> _Provided data_
------------------------------
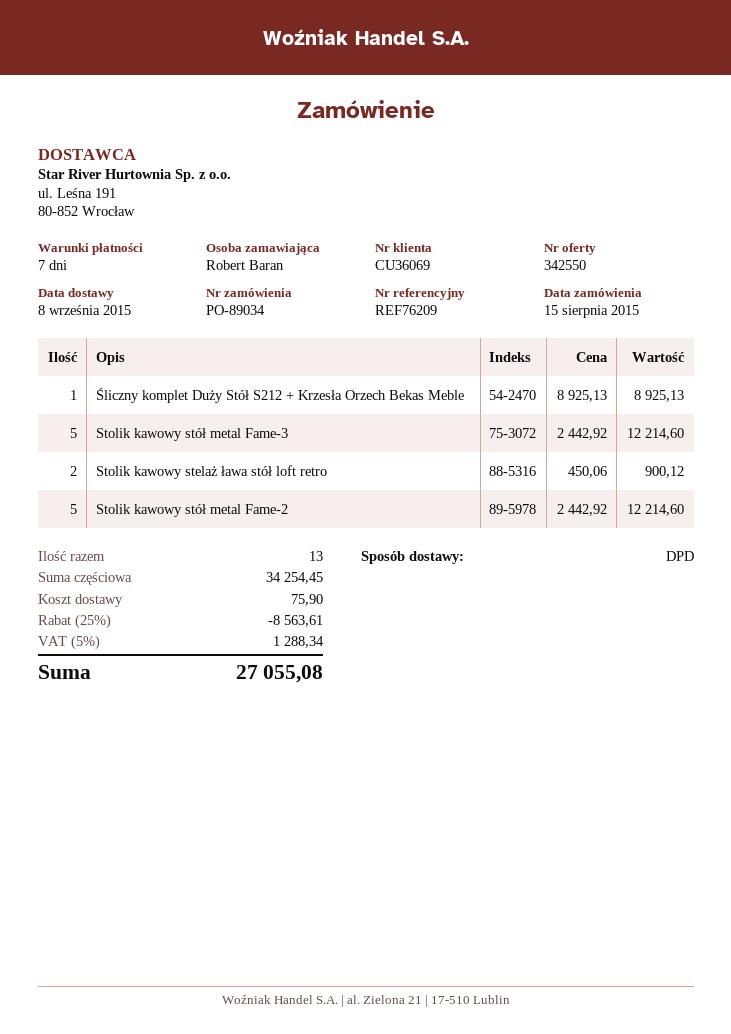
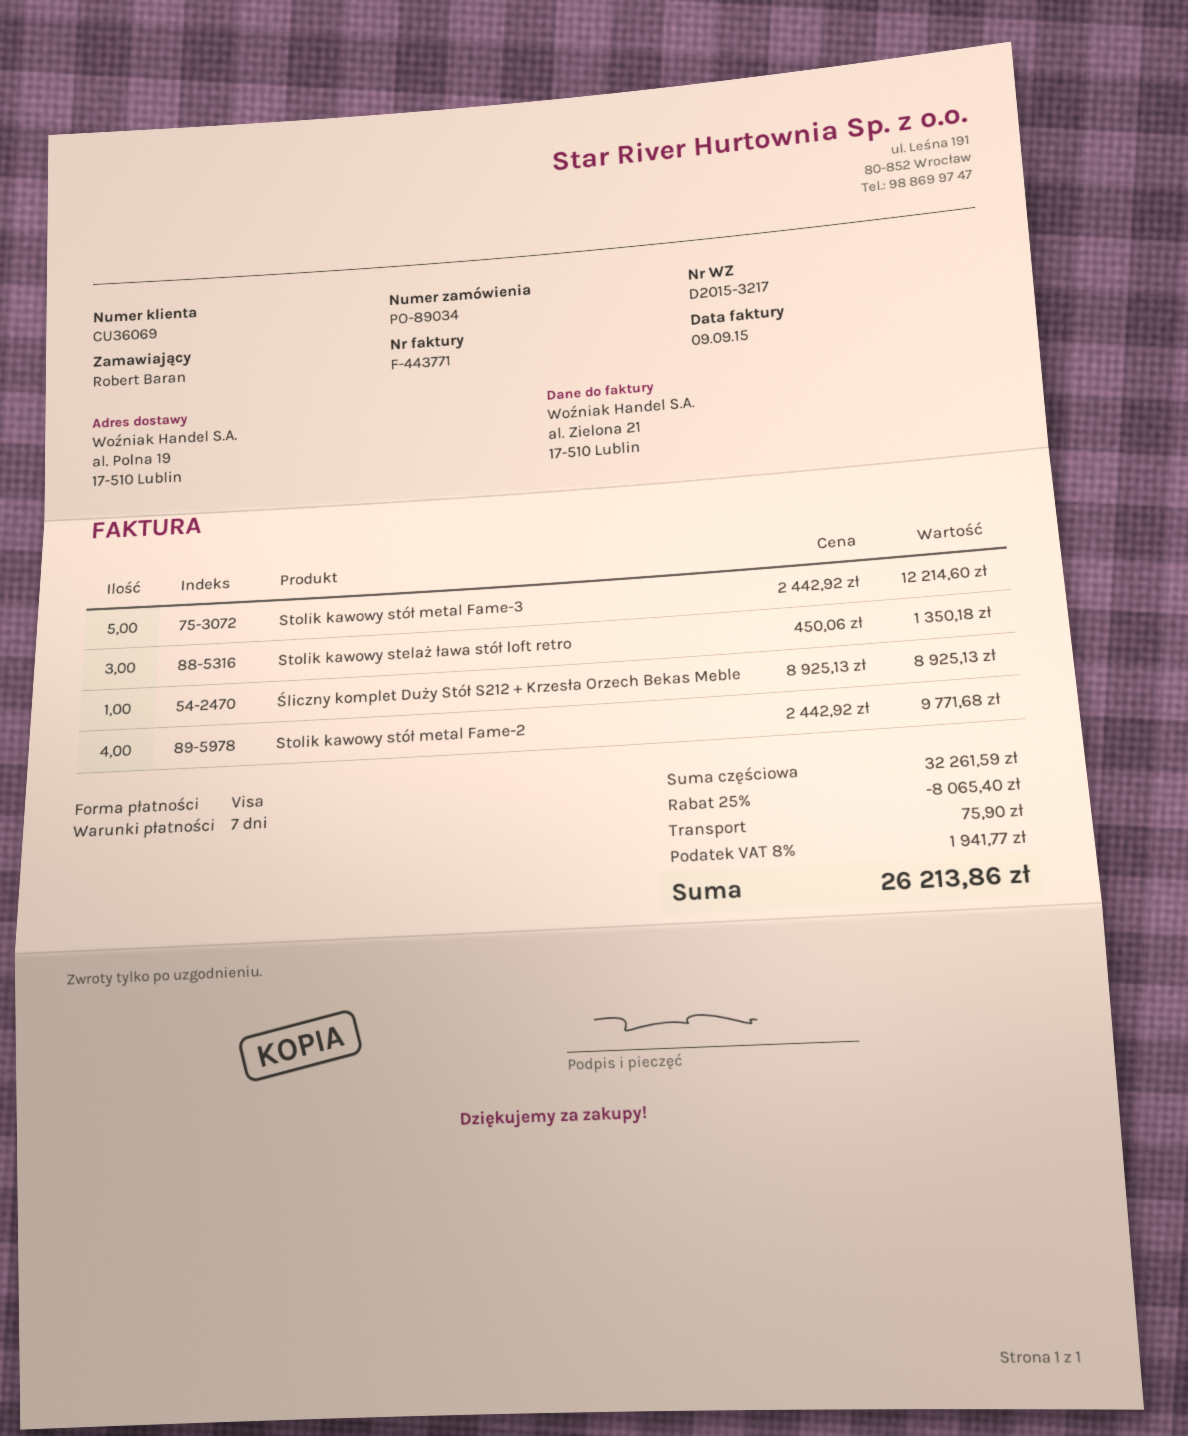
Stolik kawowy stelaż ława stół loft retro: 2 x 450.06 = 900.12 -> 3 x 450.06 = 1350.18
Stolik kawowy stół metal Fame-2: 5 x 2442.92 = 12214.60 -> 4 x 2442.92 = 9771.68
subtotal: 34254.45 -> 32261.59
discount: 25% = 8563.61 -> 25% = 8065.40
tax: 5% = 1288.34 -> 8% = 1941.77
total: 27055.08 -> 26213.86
------------------------------
> _Work order_
Look through the material and find each line that includes "kawowy", then copy it.

> _Reply to the exercise_
Stolik kawowy stelaż ława stół loft retro: 2 x 450.06 = 900.12 -> 3 x 450.06 = 1350.18
Stolik kawowy stół metal Fame-2: 5 x 2442.92 = 12214.60 -> 4 x 2442.92 = 9771.68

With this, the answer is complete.